Vladimir Shulmeister a passé toute la journée de mercredi à l’aéroport de Genève. La raison? Ce quadragénaire, «numéro deux» du Ministère ukrainien des transports et de l’infrastructure, tentait d’obtenir d’une compagnie low cost qu’elle ne raie pas Kiev de ses destinations. En ces temps de guerre, la capitale de l’Ukraine n’attire pas vraiment des légions de touristes: la négociation a été longue et serrée. Mais le rétablissement de l’image internationale de ce pays, aujourd’hui mise à mal, est à ce prix.

«C’est de cela qu’est fait notre quotidien au gouvernement, assure-t-il. Nous sommes là pour travailler à des réformes en profondeur. Mais nous sommes constamment appelés à éteindre incendie sur incendie.»

Cela ne fait qu’un peu plus de trois mois que Vladimir Shulmeister a rejoint le nouveau gouvernement ukrainien, composé en grande partie de jeunes ministres comme lui formés à l’étranger. L’homme travaillait en Europe occidentale, et il vient du secteur privé. Ce qu’il a vu en arrivant à Kiev l’a estomaqué: «Bien sûr, je savais que la corruption était une réalité. Mais je n’aurais pas imaginé qu’elle ait pu pénétrer si profondément le système ukrainien.»

Un monde

En Ukraine, le domaine des infrastructures est un monde: plus de 300 000 employés pour le système ferroviaire; presque autant pour le secteur postal… Au total, ce sont 250 entreprises et plus de 800 000 personnes qui dépendent de ce ministère. Le mot d’ordre est à la décentralisation. A oublier, le vieux réflexe soviétique qui consiste à faire remonter à Kiev toute velléité de réparer un tronçon de route distant de centaines de kilomètres de la capitale.

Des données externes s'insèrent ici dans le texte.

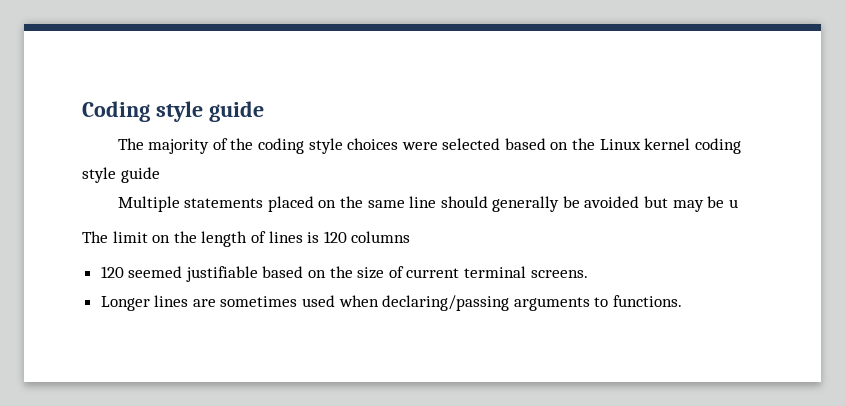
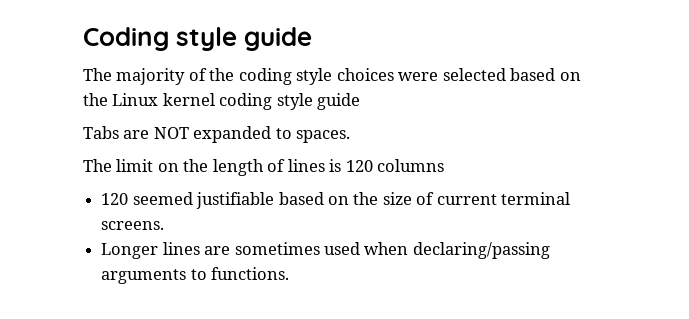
- Multiple statements placed on the same line should generally be avoided but may be u
+ Tabs are NOT expanded to spaces.

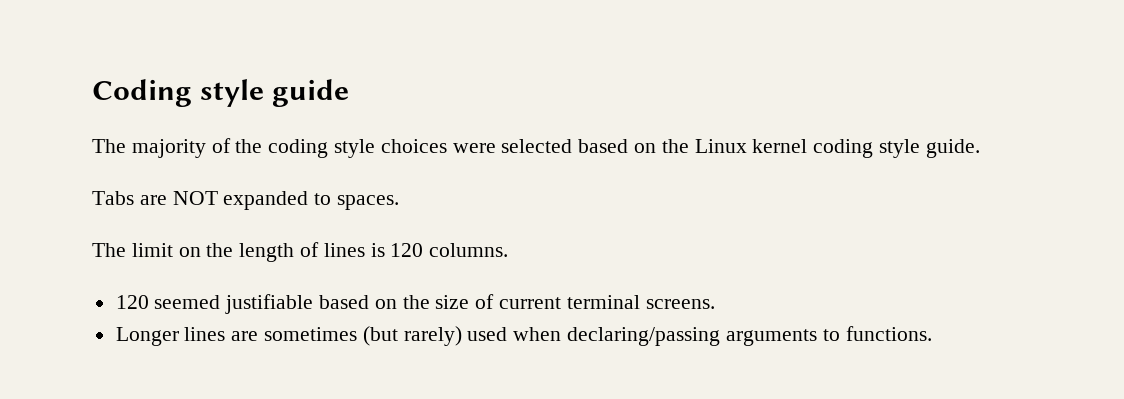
- The majority of the coding style choices were selected based on the Linux kernel coding style guide
+ The majority of the coding style choices were selected based on the Linux kernel coding style guide.
- The limit on the length of lines is 120 columns
+ The limit on the length of lines is 120 columns.
- Longer lines are sometimes used when declaring/passing arguments to functions.
+ Longer lines are sometimes (but rarely) used when declaring/passing arguments to functions.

«C’est tout le système que nous devons changer», insiste le bras droit du ministre. Il n’hésite pas: «Nous menons deux guerres.» Celle de l’est, face à la Russie, par milices pro-russes interposées, et celle qui vise à bouleverser les mentalités. «Entre les deux, je ne sais pas laquelle est la plus importante», glisse-t-il.

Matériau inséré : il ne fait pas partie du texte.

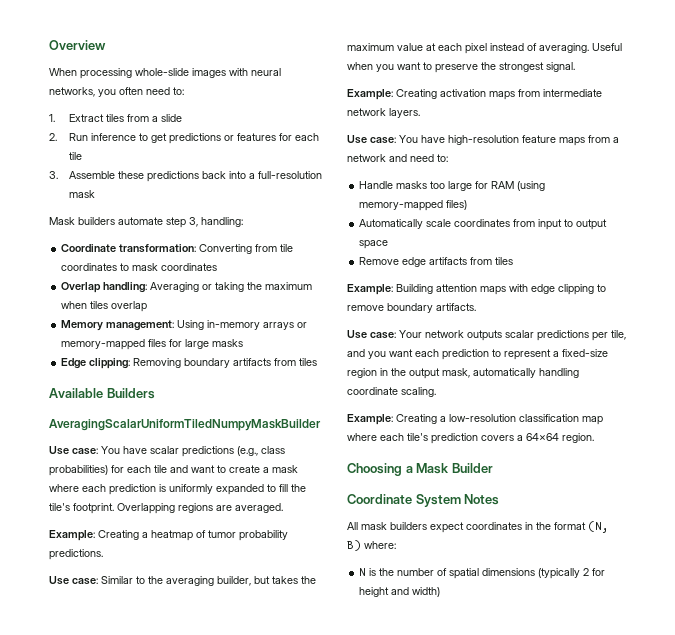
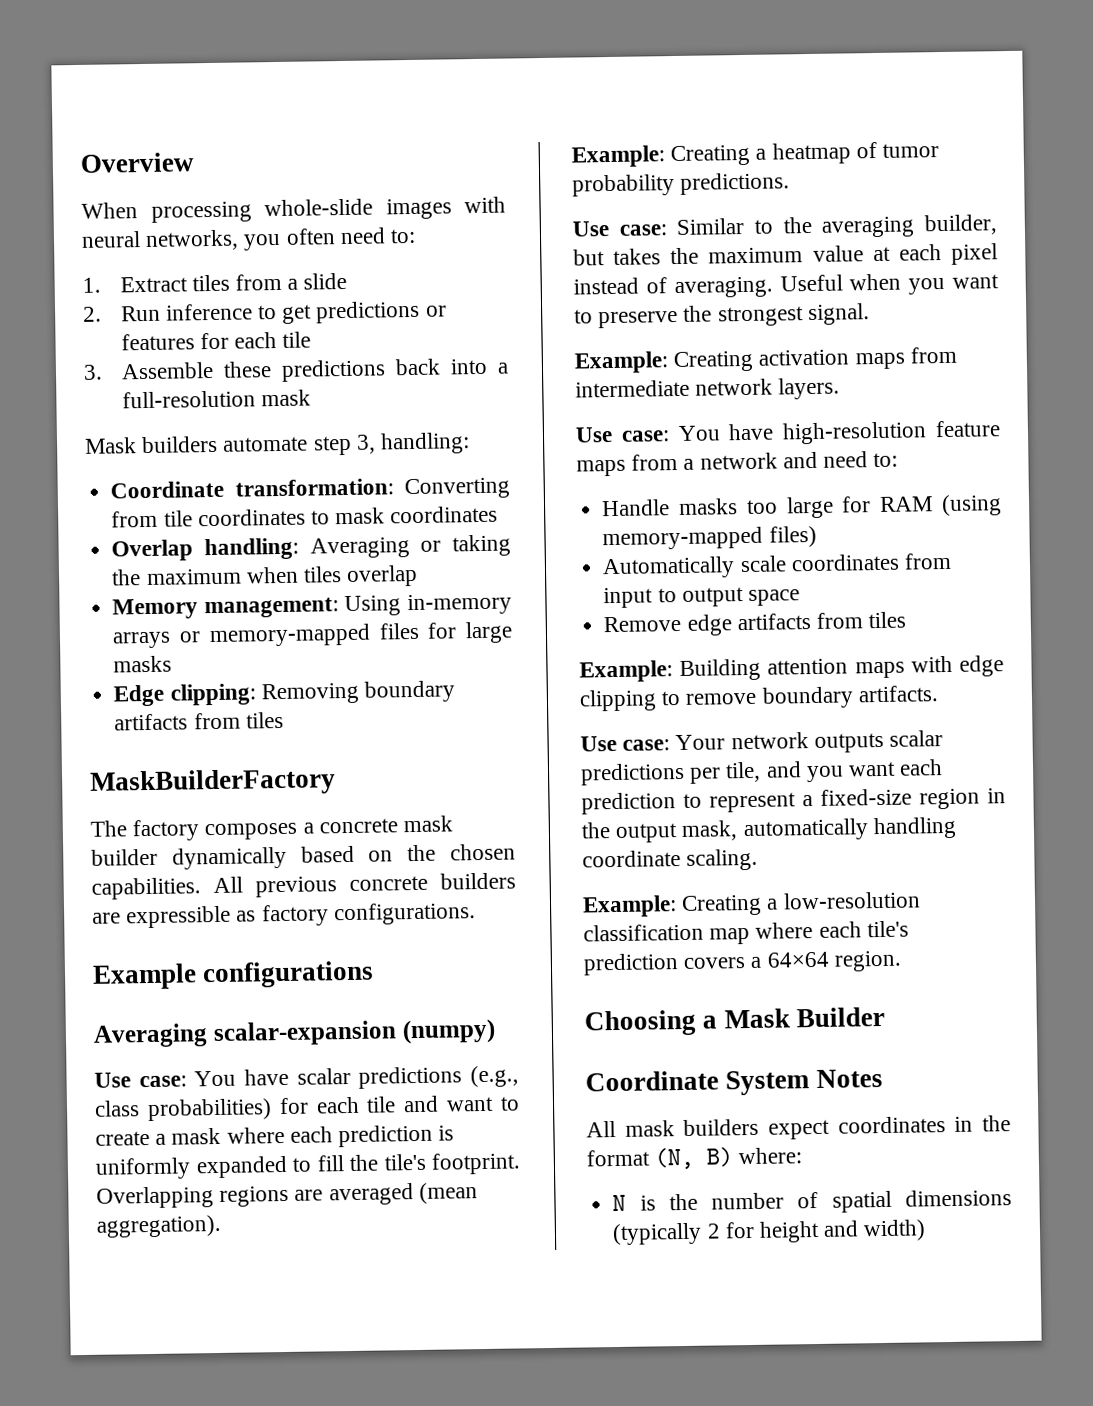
- Available Builders
- AveragingScalarUniformTiledNumpyMaskBuilder
+ MaskBuilderFactory
+ The factory composes a concrete mask builder dynamically based on the chosen capabilities. All previous concrete builders are expressible as factory configurations.
+ Example configurations
+ Averaging scalar-expansion (numpy)
- Overlapping regions are averaged.
+ Overlapping regions are averaged (mean aggregation).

Vladimir Shulmeister a laissé à l’étranger sa femme et ses deux enfants. Cela le rassure. Les volontés réformatrices du nouveau gouvernement heurtent de front les intérêts de beaucoup de gens qui «peuvent se transformer en criminels». Les fameux oligarques, cette poignée de personnages qui contrôlent au bas mot 60% de l’économie ukrainienne? «Ce ne sont pas les plus dangereux, note Vladimir Shulmeister. Si nous menaçons une part de leur gâteau, elle restera infime. Ce sont plutôt les petits bénéficiaires qui sont à craindre. Pour eux, la lutte contre la corruption peut tout bonnement signifier la fin de leur négoce. Ils peuvent se trouver dans une situation où ils n’ont plus rien à perdre.»

Dans un pays amputé de facto d’une partie de son territoire, il n’est pas simple de planifier les investissements en infrastructures. «Nous mettons notamment l’accent sur les régions qui bordent l’est du pays.» L’Allemagne a promis 500 millions d’euros pour moderniser ce qui, aujourd’hui, représente la frontière du pays. Au-delà, c’est-à-dire dans les régions contrôlées par les forces pro-russes, nul accès n’est possible, pas plus qu’en Crimée, annexée par la Russie.

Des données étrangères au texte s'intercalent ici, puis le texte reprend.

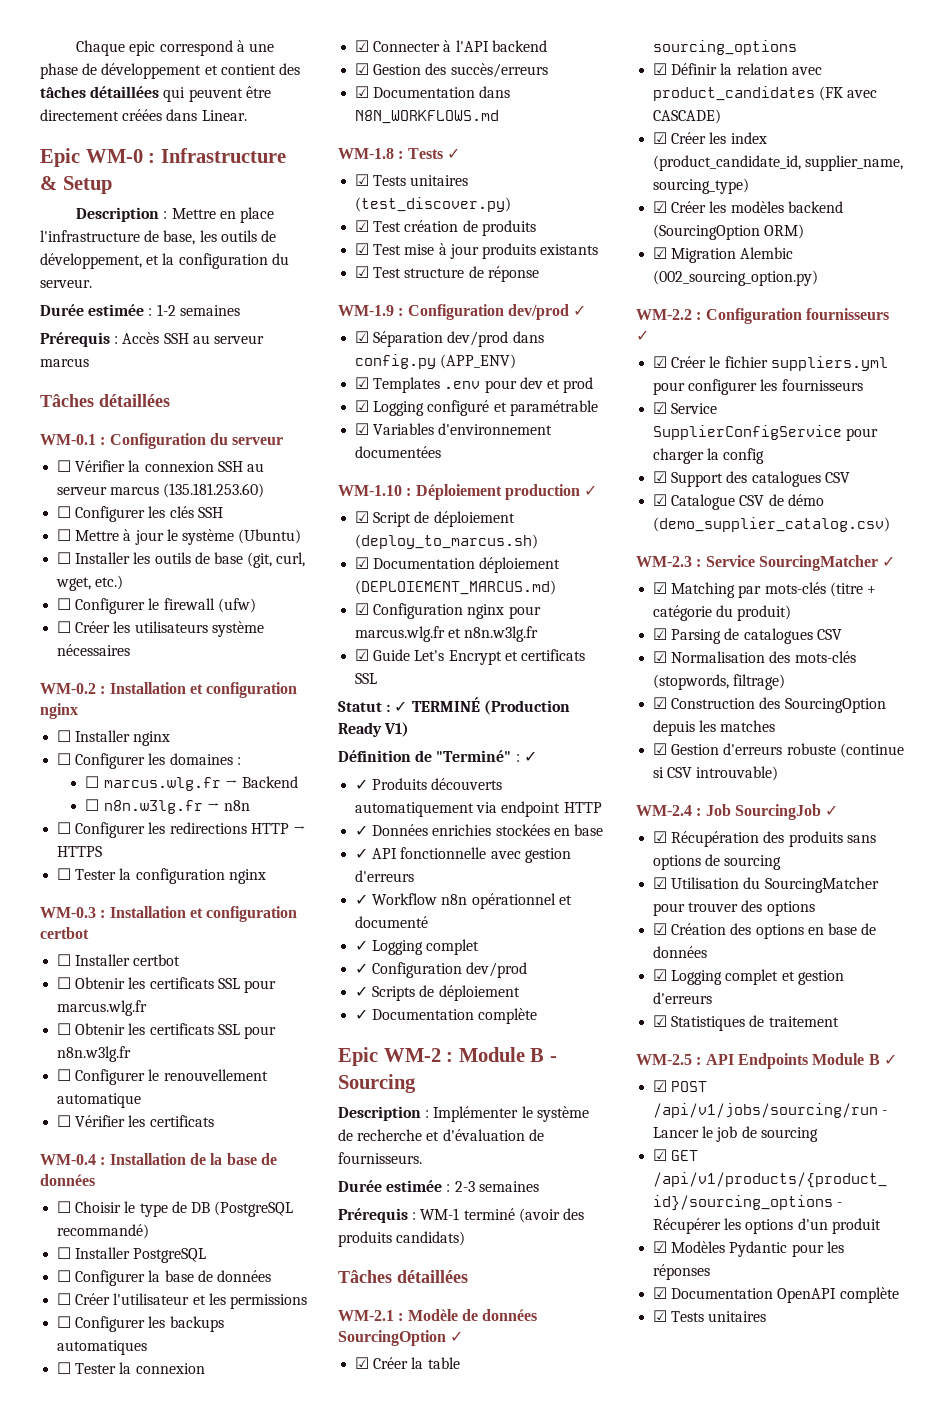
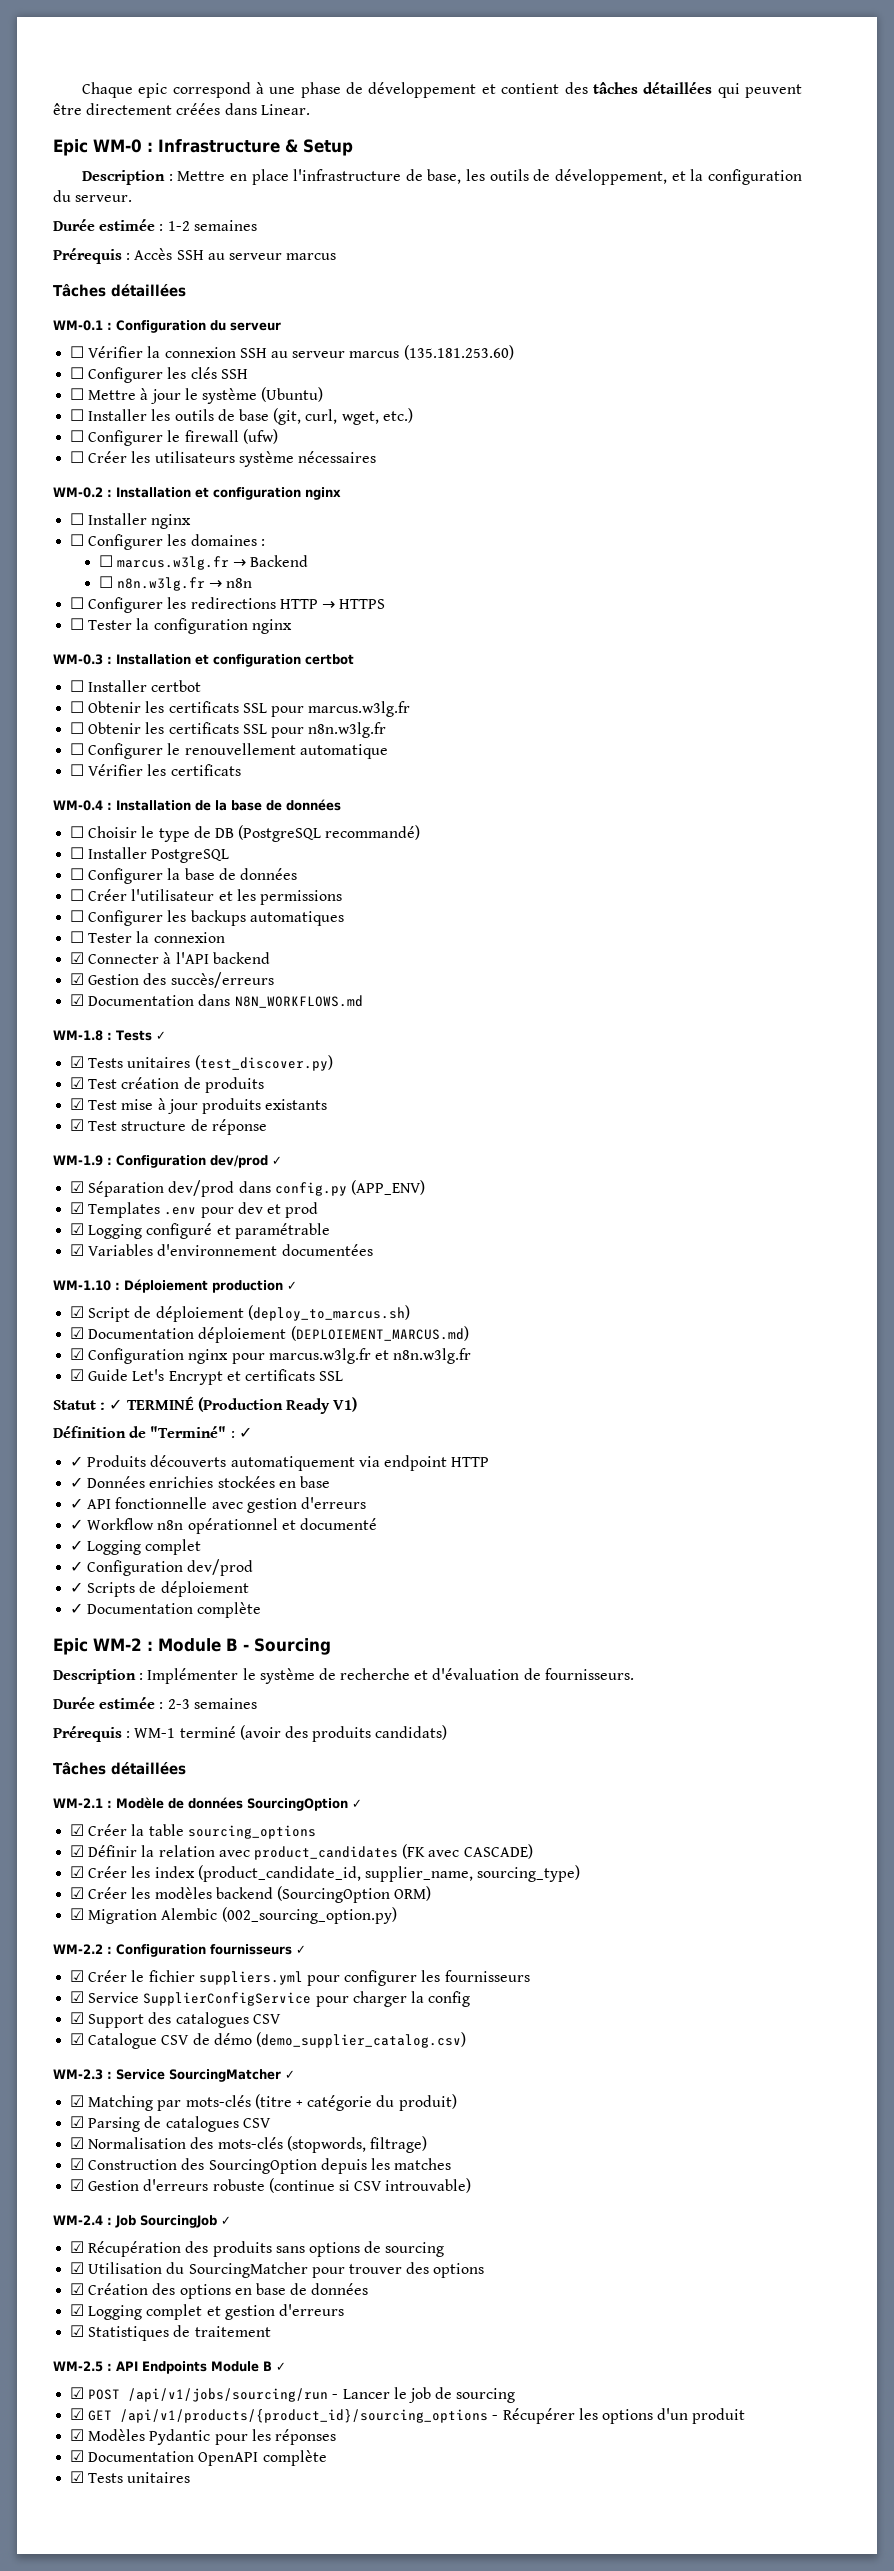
- ☐ marcus.wlg.fr → Backend
+ ☐ marcus.w3lg.fr → Backend
- ☐ Obtenir les certificats SSL pour marcus.wlg.fr
+ ☐ Obtenir les certificats SSL pour marcus.w3lg.fr
- ☑ Configuration nginx pour marcus.wlg.fr et n8n.w3lg.fr
+ ☑ Configuration nginx pour marcus.w3lg.fr et n8n.w3lg.fr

Pour mettre à bas la corruption, une seule recette possible: la législation en vigueur au sein de l’Union européenne. «Pour nous, il suffit de faire du copié-collé, sourit Vladimir Shulmeister. De toute façon, nous n’échapperons pas à ce rapprochement. Autant le faire d’entrée. Mais nous devons surtout intégrer les valeurs européennes. Tant que les gens continueront de croire que la corruption est le seul système possible, la tâche sera impossible.»